▸ **EXERCISE INSTRUCTIONS**
In your copy, set down the entries exactly and exclude the pictures.
--- START ---
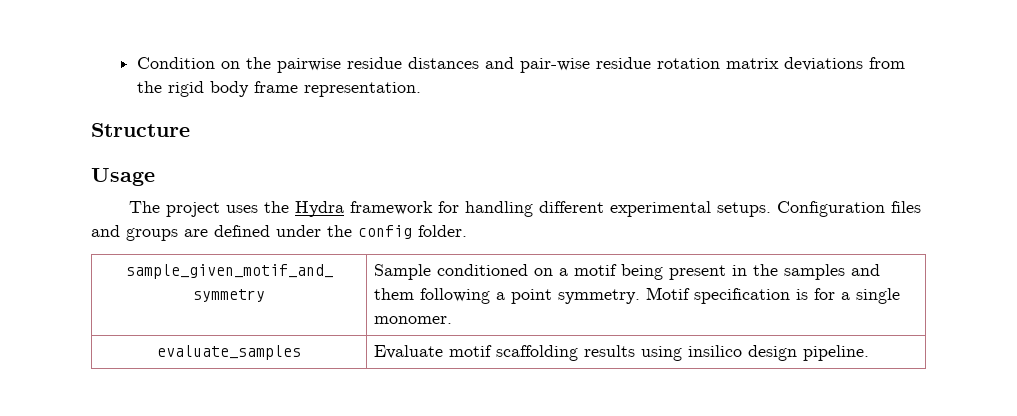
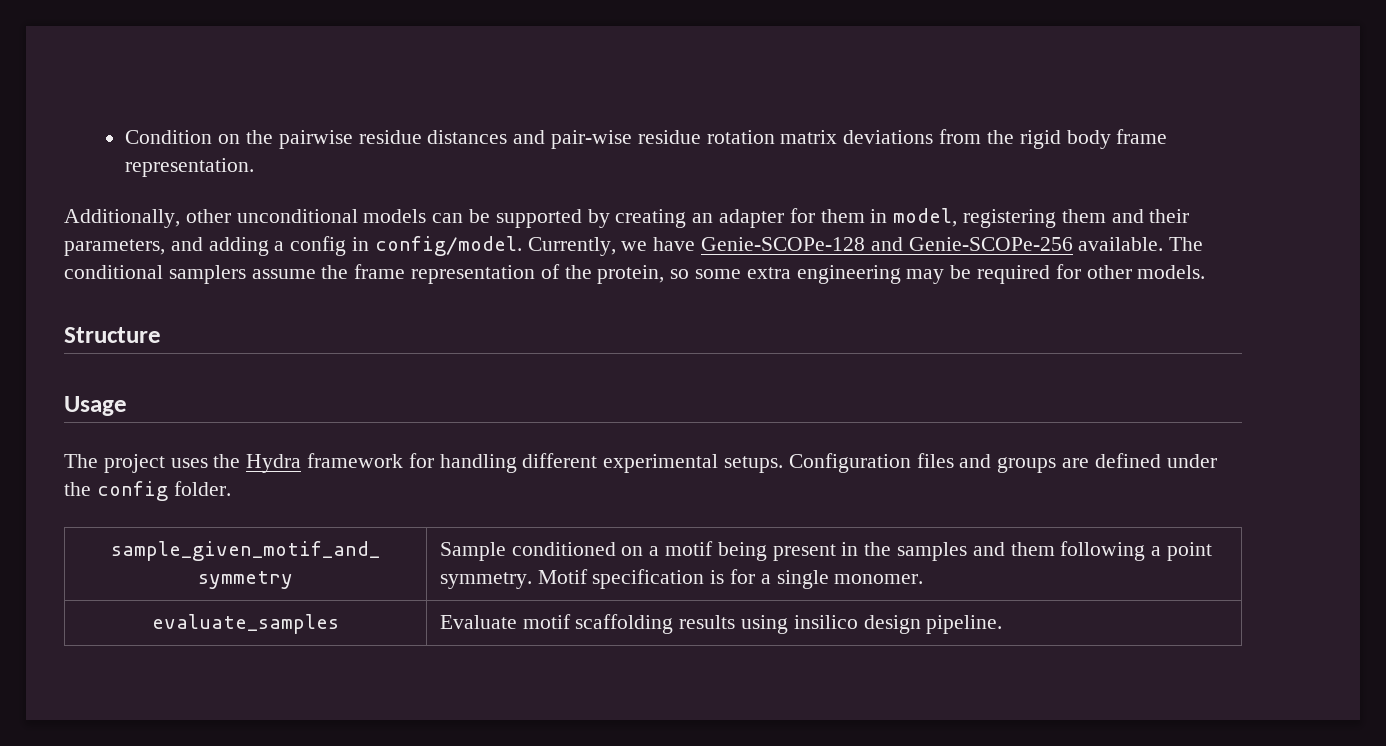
+ Additionally, other unconditional models can be supported by creating an adapter for them in model, registering them and their parameters, and adding a config in config/model. Currently, we have Genie-SCOPe-128 and Genie-SCOPe-256 available. The conditional samplers assume the frame representation of the protein, so some extra engineering may be required for other models.

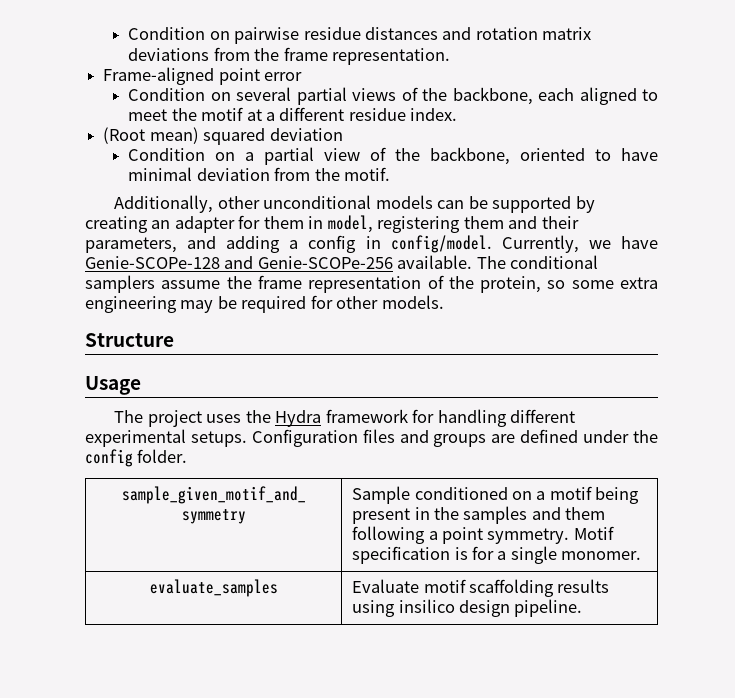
- Condition on the pairwise residue distances and pair-wise residue rotation matrix deviations from the rigid body frame representation.
+ Condition on pairwise residue distances and rotation matrix deviations from the frame representation.
+ Frame-aligned point error
+ Condition on several partial views of the backbone, each aligned to meet the motif at a different residue index.
+ (Root mean) squared deviation
+ Condition on a partial view of the backbone, oriented to have minimal deviation from the motif.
--- END ---
▸ **WRITTEN RESPONSE**
+ Additionally, other unconditional models can be supported by creating an adapter for them in model, registering them and their parameters, and adding a config in config/model. Currently, we have Genie-SCOPe-128 and Genie-SCOPe-256 available. The conditional samplers assume the frame representation of the protein, so some extra engineering may be required for other models.

- Condition on the pairwise residue distances and pair-wise residue rotation matrix deviations from the rigid body frame representation.
+ Condition on pairwise residue distances and rotation matrix deviations from the frame representation.
+ Frame-aligned point error
+ Condition on several partial views of the backbone, each aligned to meet the motif at a different residue index.
+ (Root mean) squared deviation
+ Condition on a partial view of the backbone, oriented to have minimal deviation from the motif.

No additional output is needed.